Stored items from a collection:
* * * * *
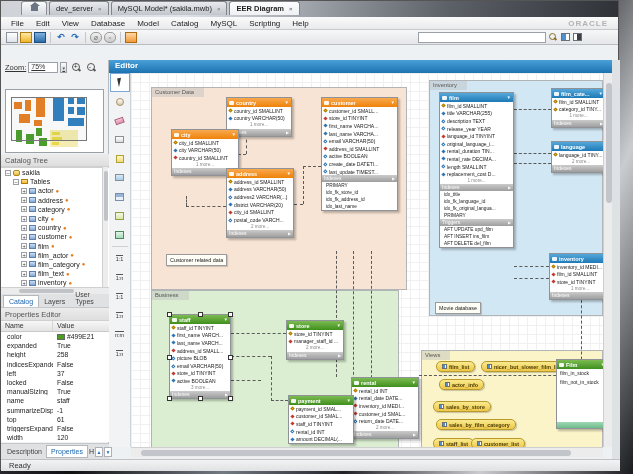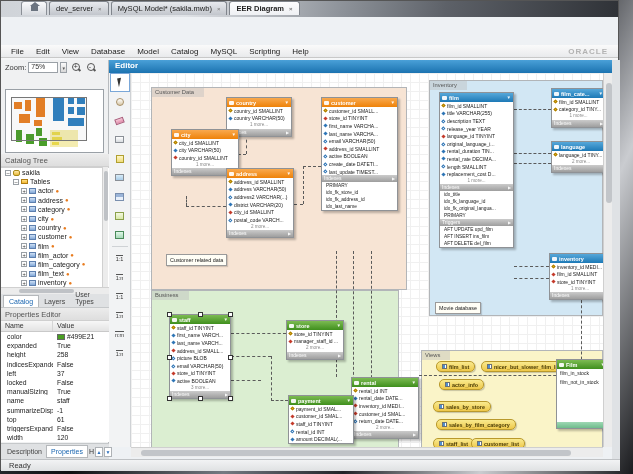"File" #menubar { margin-top: 28px -> none }
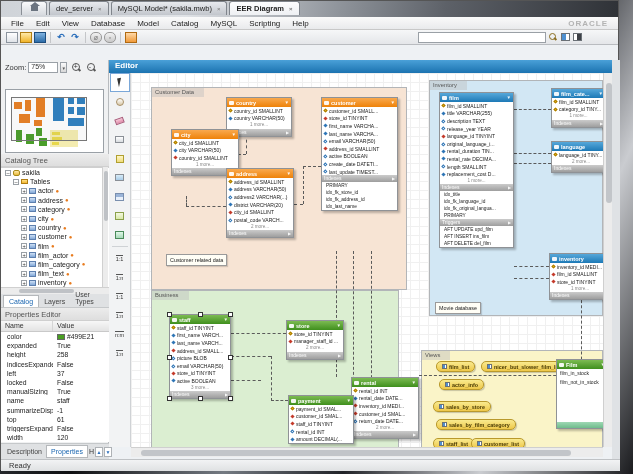"Zoom:" #zoomrow { text-decoration: none -> underline }
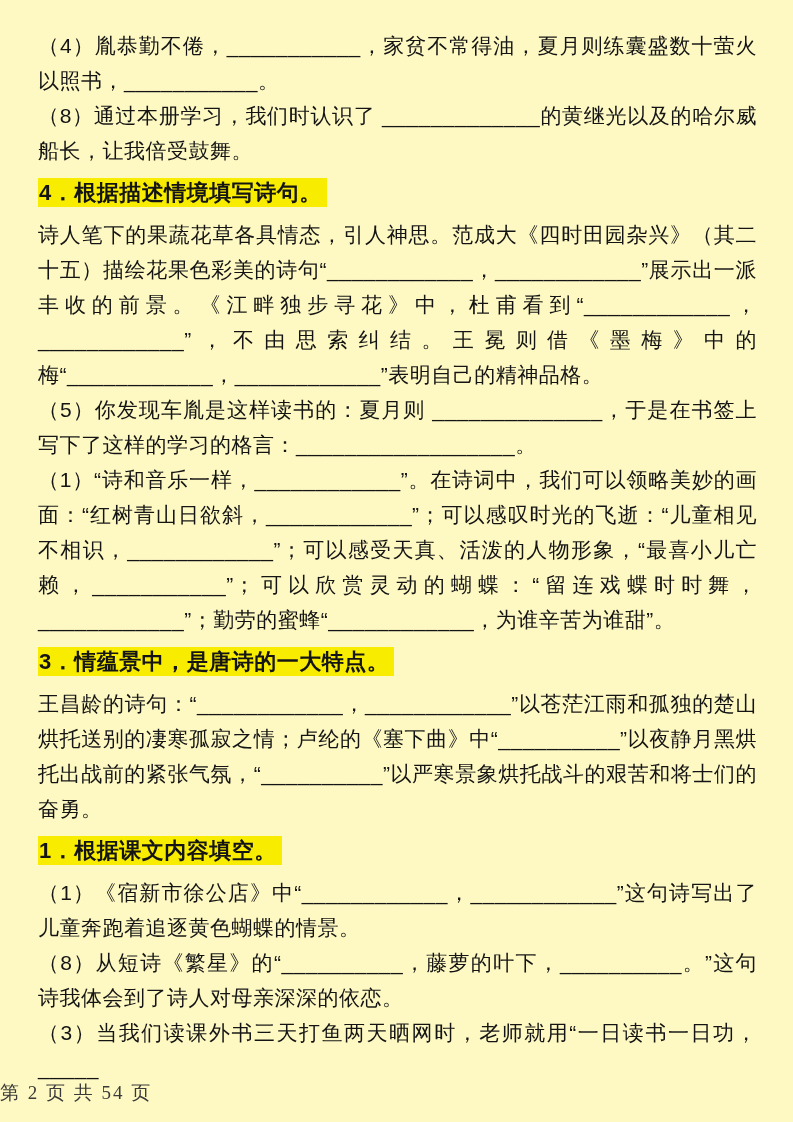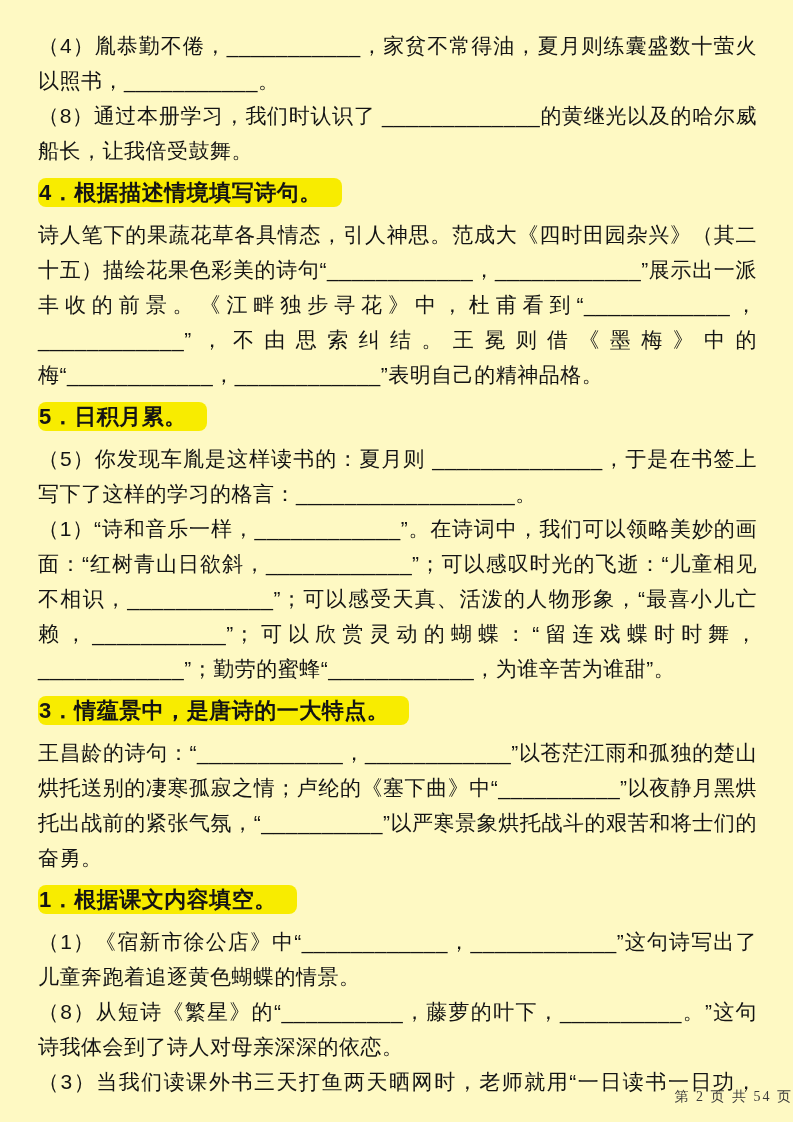"4．根据描述情境填写诗句。" .hl { border-radius: 8px -> none; padding: 2px 20px 2px 1px -> 2px 5px 2px 1px }
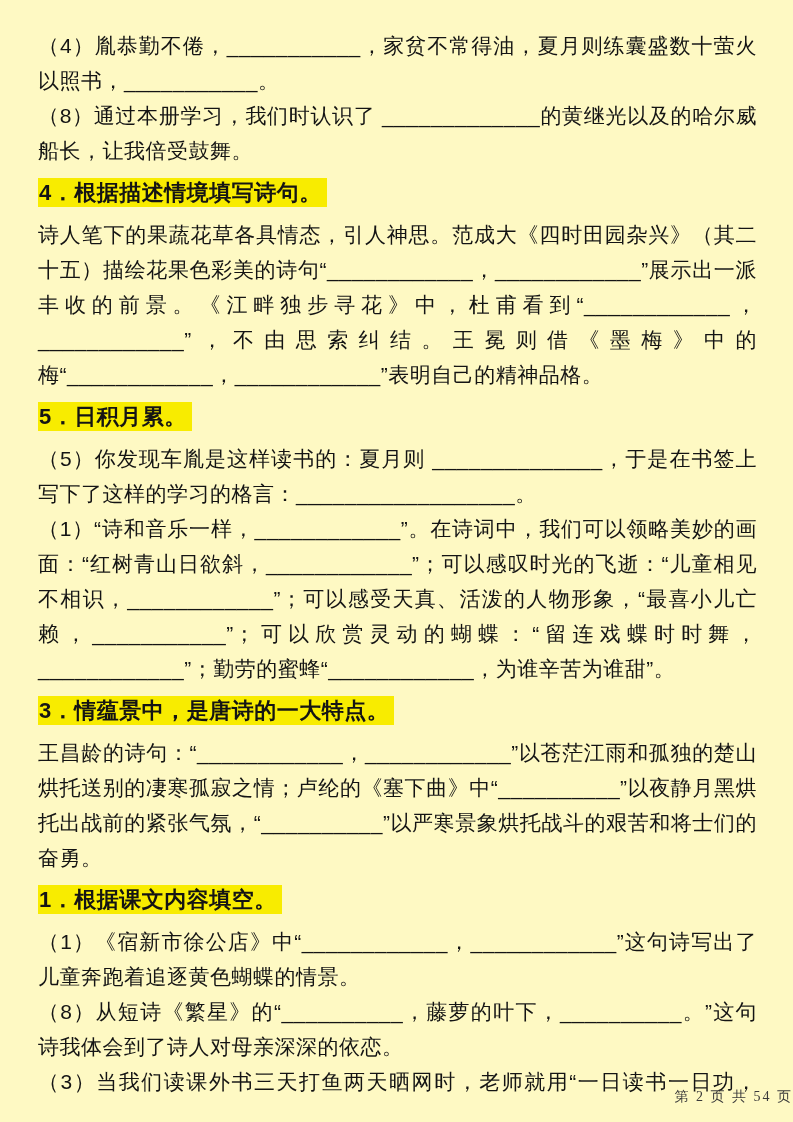"5．日积月累。" div.heading { html: <div> <span>5．日积月累。</span> </div> -> none }
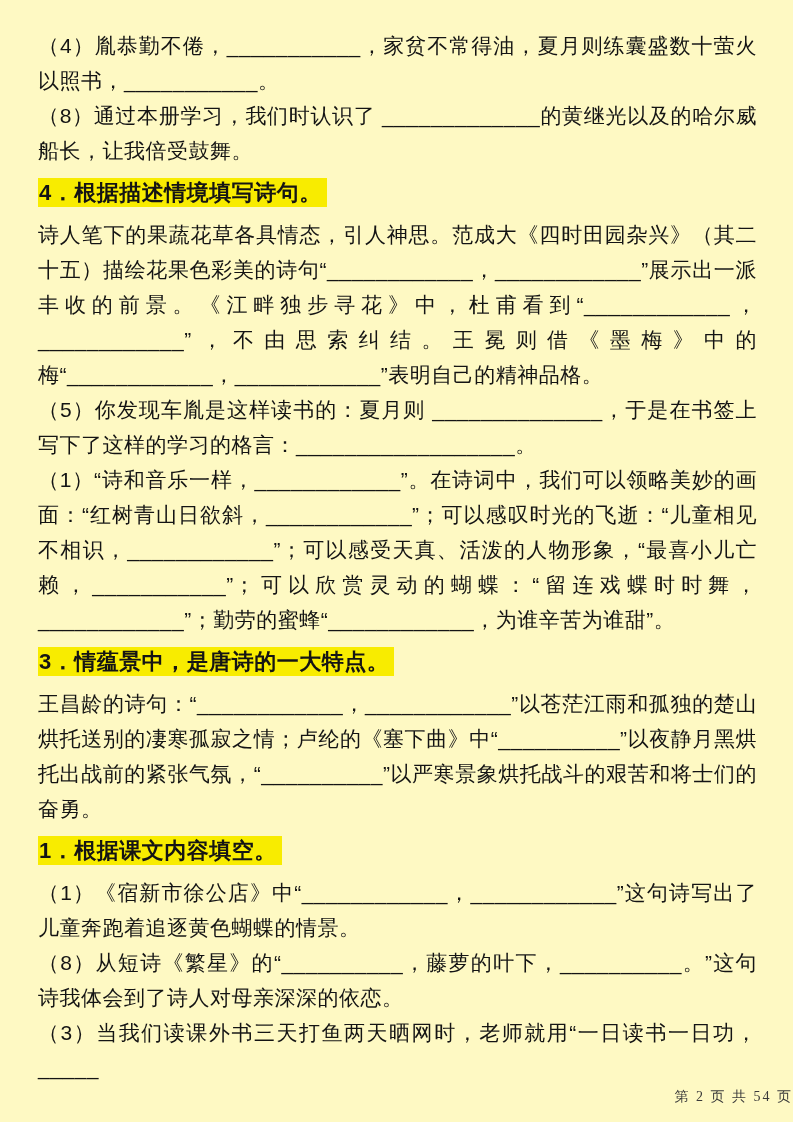"第 2 页 共 54" .footer { font-size: 14px -> 19px; text-align: right -> left }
* * * * *
• _Activity_: Working down from the line with "text-decoration: none ->", copy each line exactly until the last line of the entries, which is also included. Omit the pictures.

• _Task output_:
"Zoom:" #zoomrow { text-decoration: none -> underline }
"4．根据描述情境填写诗句。" .hl { border-radius: 8px -> none; padding: 2px 20px 2px 1px -> 2px 5px 2px 1px }
"5．日积月累。" div.heading { html: <div> <span>5．日积月累。</span> </div> -> none }
"第 2 页 共 54" .footer { font-size: 14px -> 19px; text-align: right -> left }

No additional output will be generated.